En 2004, le grand retour de Bérurier Noir à Québec, lors du festival d’été sur les plaines d’Abraham fut des plus impressionnants rassemblant par sous un orage diluvien plus de 50.000 personnes dans une plaine de boue. Il est important de rappeler que le concert s’est déroulé sans aucun « commanditaires » : un concert No Logo (sans publicités) dans la veine philosophique de Naomi Klein et pris en main par notre S.O. mené par Julien Brigada et nos ami-es québécoi-es. Toute cette aventure a été filmée et dûment documentée par Stef Bloch dans « Terre libérée », un témoignage unique et émouvant de cette dernière aventure québécoise…
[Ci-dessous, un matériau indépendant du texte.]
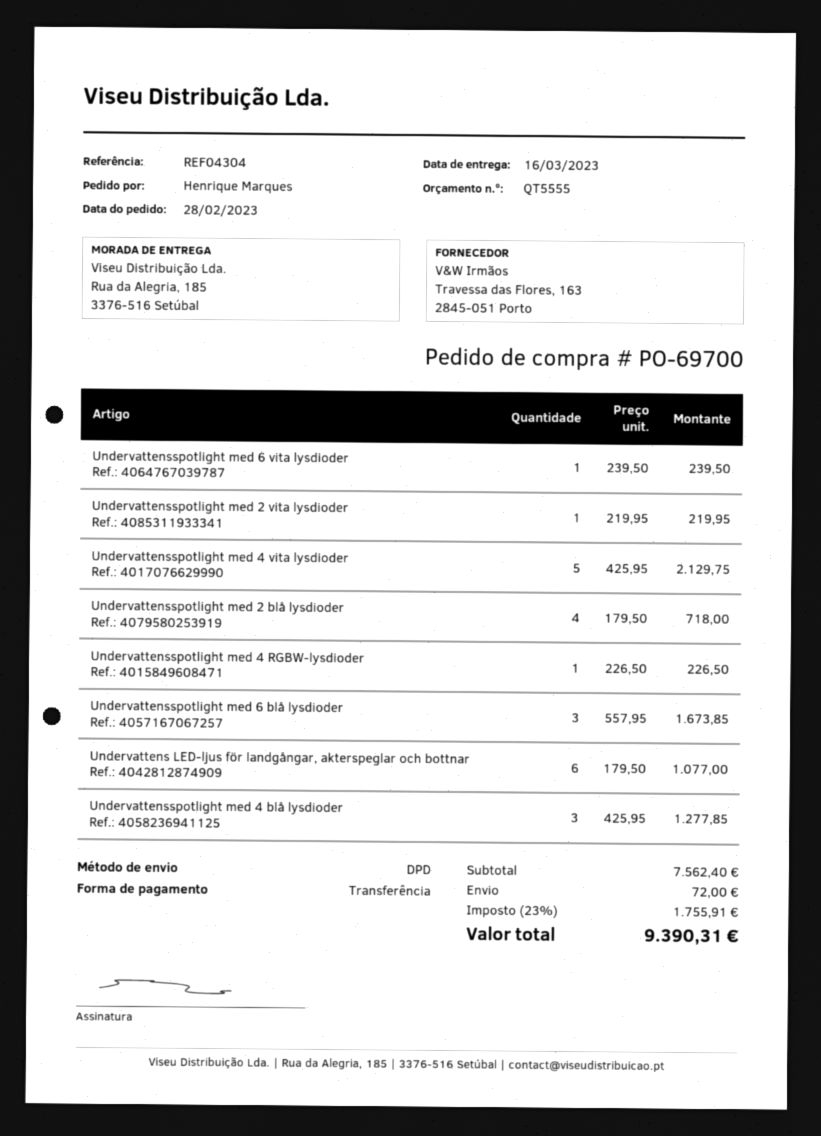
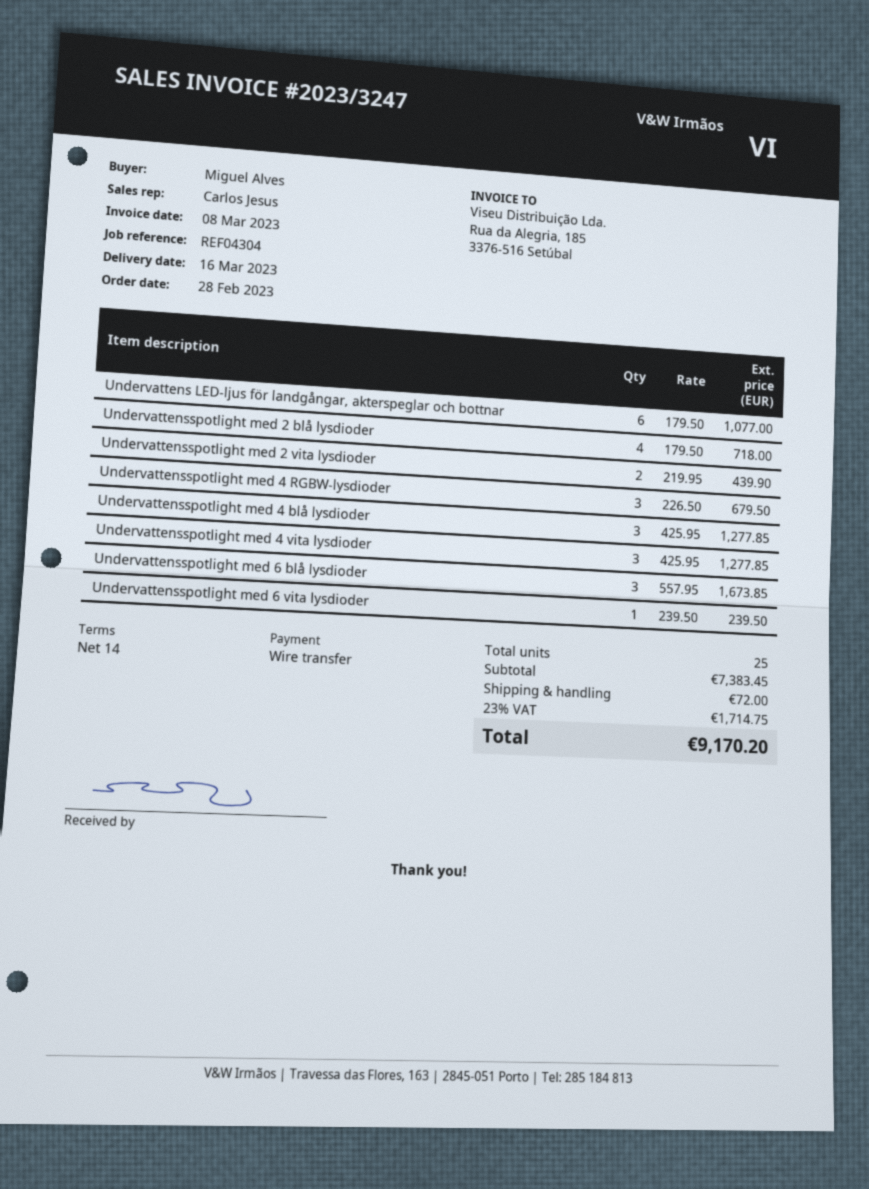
ordered by: Henrique Marques -> Miguel Alves
Undervattensspotlight med 2 vita lysdioder: 1 x 219.95 = 219.95 -> 2 x 219.95 = 439.90
Undervattensspotlight med 4 vita lysdioder: 5 x 425.95 = 2129.75 -> 3 x 425.95 = 1277.85
Undervattensspotlight med 4 RGBW-lysdioder: 1 x 226.50 = 226.50 -> 3 x 226.50 = 679.50
subtotal: 7562.40 -> 7383.45
tax: 23% = 1755.91 -> 23% = 1714.75
total: 9390.31 -> 9170.20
Dernière aventure ? En réalité non, car en septembre 2024, soit vingt ans après le déluge des plaines d’Abraham, No Suicide Act choisit Montréal pour inaugurer ses apparitions scéniques.
Ces pérégrinations hors de France appellent plusieurs remarques :
Bérurier Noir n’est pratiquement jamais sorti de l’espace francophone… (Québec, Suisse, Belgique). Cependant, il possédait un public potentiel en Espagne, en Allemagne, en Hollande… concrétisé par des ventes de disques, une licence espagnole pour Abracadaboum avec le label Oihuka et une réédition très récente de Macadam Massacre (2023) chez Radiations Records en Italie. Ces connexions avec les pays voisins furent illustrées par l’invitation des premières parties pour les concerts ultimes de l’Olympia. Deux premières parties sur trois soirs furent dédiées à deux groupes européens : à un groupe belge (La Muerte) et un autre soir à un groupe allemand (Die Toten Hosen). Les Cadavres furent le seul groupe français à jouer un soir lors de ce triptyque mémorable dédié à la mort.
Sur le plan des lieux investis, il s’agissait souvent de squats (par exemple en Hollande ou en Suisse) ou de lieux alternatifs. La seule entorse à ce régime, parfois rude pour les conditions mais toujours à grande portée d’humanité, fut l’intrusion du groupe au sein du glacial Hilton en 2004 à Québec.
Enfin, il faut rappeler les difficultés de circulation pour le groupe. A l’époque toute sortie de territoire était contrôlée par les douanes à travers un carnet ATA (Admission Temporaire/Temporary Admission) sur lequel devait être mentionné l’exclusivité du matériel musical donnant à des contrôles poussés aux douanes. La maréchaussée suivait aussi nos pérégrinations à la trace comme pour le concert de Bayonne en 1988 qui faisait suite à l’affaire Black War et aux amalgames de la presse de droite incriminant le groupe comme branche culturelle d’Action Directe !
En conclusion, si Bérurier Noir s’est révélé être un groupe de folklore français à dimension universelle, il s’est forgé en son sein un espace trans-francophone en agrégeant à la troupe deux personnalités importantes de ses spectacles : Jojo Napalm, Belge (lui-même organisateur d’un concert Bérurier Noir en 1986 en Belgique) et MichBoul, Québécois (Michel Vézina) notre ultime « coordinateur » (après Marsu), poète et clown sur scène. Plus que toute démonstration quantitative, ils forment à eux deux la dimension trans-francophoniques de nos (merveilleuses) aventures extra-frontalières.